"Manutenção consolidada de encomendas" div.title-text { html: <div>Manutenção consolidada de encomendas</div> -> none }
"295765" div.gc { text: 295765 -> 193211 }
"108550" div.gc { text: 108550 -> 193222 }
* * *
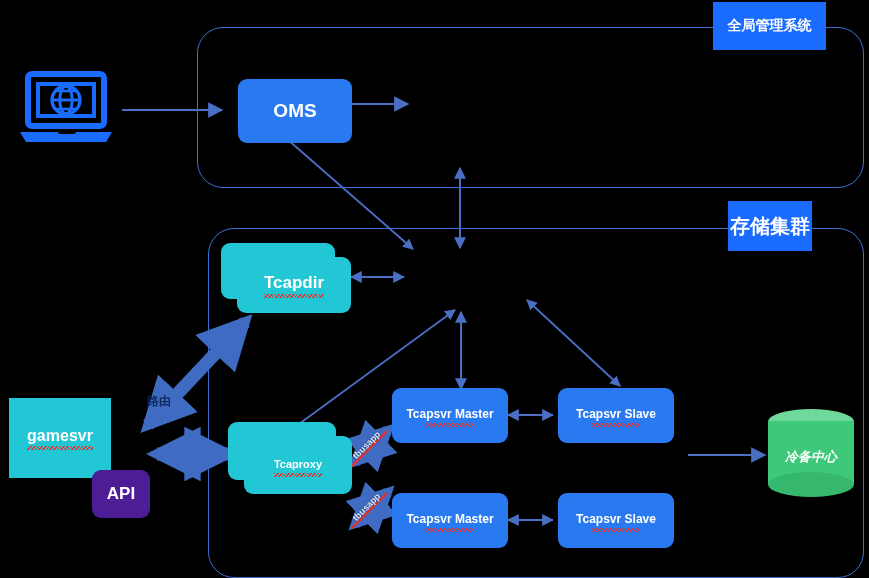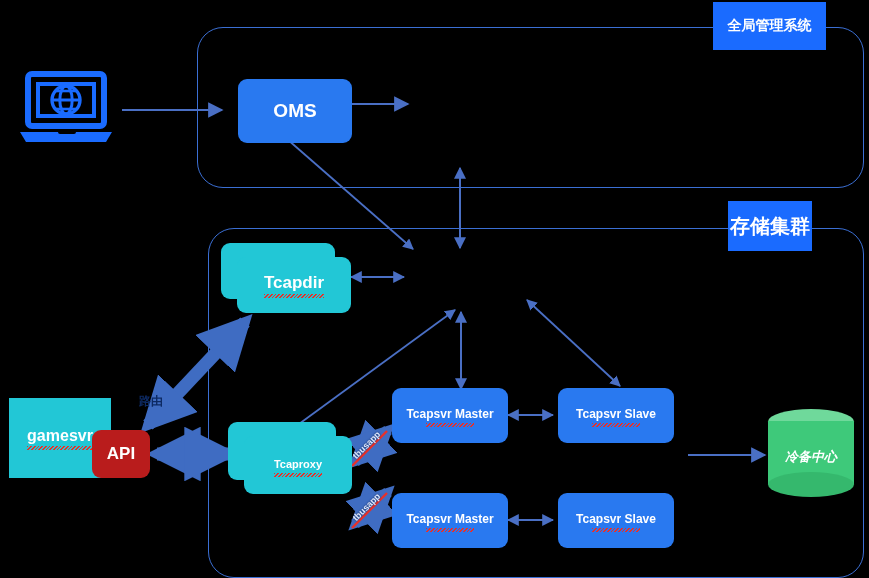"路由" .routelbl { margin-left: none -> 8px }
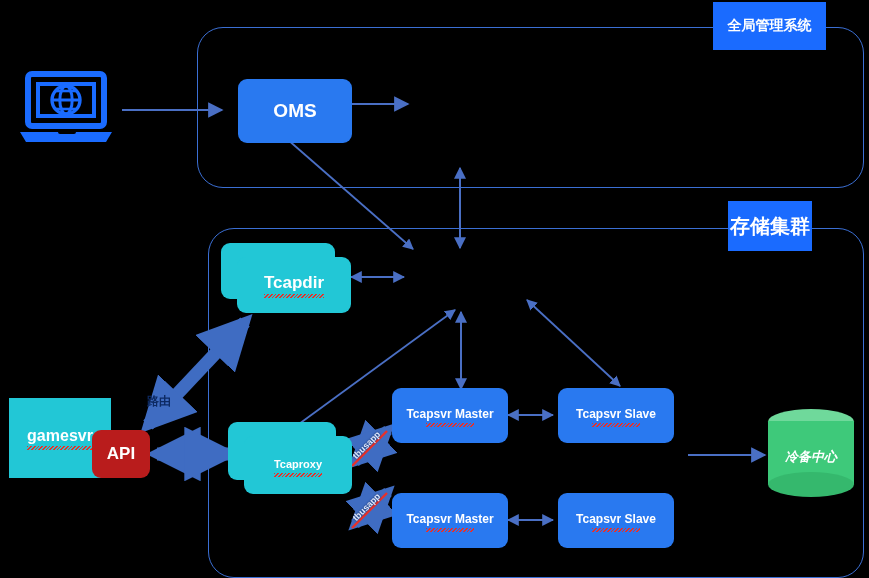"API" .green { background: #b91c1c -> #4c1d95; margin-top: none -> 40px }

=== Assigned task ===
Using the material above, return each line in which the word "text" occurs.

=== Result for this task ===
"Manutenção consolidada de encomendas" div.title-text { html: <div>Manutenção consolidada de encomendas</div> -> none }
"295765" div.gc { text: 295765 -> 193211 }
"108550" div.gc { text: 108550 -> 193222 }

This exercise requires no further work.